[Opening GIVEN RECORDS section]

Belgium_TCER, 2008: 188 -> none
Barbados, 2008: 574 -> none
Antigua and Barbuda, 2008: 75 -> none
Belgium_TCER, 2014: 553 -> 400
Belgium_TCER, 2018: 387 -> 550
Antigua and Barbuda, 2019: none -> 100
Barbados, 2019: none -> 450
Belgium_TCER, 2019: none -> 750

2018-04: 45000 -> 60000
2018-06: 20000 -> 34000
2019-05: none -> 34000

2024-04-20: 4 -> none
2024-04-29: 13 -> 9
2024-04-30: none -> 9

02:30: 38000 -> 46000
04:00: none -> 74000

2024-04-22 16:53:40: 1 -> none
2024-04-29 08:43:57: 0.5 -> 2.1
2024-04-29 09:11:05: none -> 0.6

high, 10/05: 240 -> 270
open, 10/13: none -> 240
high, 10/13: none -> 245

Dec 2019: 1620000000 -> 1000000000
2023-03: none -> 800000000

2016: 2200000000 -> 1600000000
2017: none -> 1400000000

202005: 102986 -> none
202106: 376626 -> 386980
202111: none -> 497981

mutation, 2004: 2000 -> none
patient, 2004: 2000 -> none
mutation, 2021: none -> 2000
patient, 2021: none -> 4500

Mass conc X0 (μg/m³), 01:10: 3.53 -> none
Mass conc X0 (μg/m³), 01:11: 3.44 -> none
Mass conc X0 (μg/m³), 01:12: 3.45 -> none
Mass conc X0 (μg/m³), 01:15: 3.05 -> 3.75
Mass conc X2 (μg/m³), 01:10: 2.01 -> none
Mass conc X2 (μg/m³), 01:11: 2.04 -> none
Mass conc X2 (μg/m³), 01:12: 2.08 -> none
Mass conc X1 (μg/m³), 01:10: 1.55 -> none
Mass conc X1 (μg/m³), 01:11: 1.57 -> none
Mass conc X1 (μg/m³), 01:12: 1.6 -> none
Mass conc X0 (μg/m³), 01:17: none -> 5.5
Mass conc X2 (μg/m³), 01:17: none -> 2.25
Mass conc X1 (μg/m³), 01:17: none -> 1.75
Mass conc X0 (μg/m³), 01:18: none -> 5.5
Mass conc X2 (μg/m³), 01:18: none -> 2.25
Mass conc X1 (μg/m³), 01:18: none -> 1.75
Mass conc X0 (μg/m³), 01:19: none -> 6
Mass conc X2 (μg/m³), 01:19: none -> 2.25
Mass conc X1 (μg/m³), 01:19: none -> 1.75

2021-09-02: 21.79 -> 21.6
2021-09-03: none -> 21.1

[Closing GIVEN RECORDS section]

_TASK OBJECTIVE_: Retype, exactly and in full, the lines above from the one containing "Mass conc X0 (μg/m³), 01:17: none -> 5.5" through the one containing "Mass conc X0 (μg/m³), 01:19: none -> 6".

_OUTPUT FOR THIS EXERCISE_:
Mass conc X0 (μg/m³), 01:17: none -> 5.5
Mass conc X2 (μg/m³), 01:17: none -> 2.25
Mass conc X1 (μg/m³), 01:17: none -> 1.75
Mass conc X0 (μg/m³), 01:18: none -> 5.5
Mass conc X2 (μg/m³), 01:18: none -> 2.25
Mass conc X1 (μg/m³), 01:18: none -> 1.75
Mass conc X0 (μg/m³), 01:19: none -> 6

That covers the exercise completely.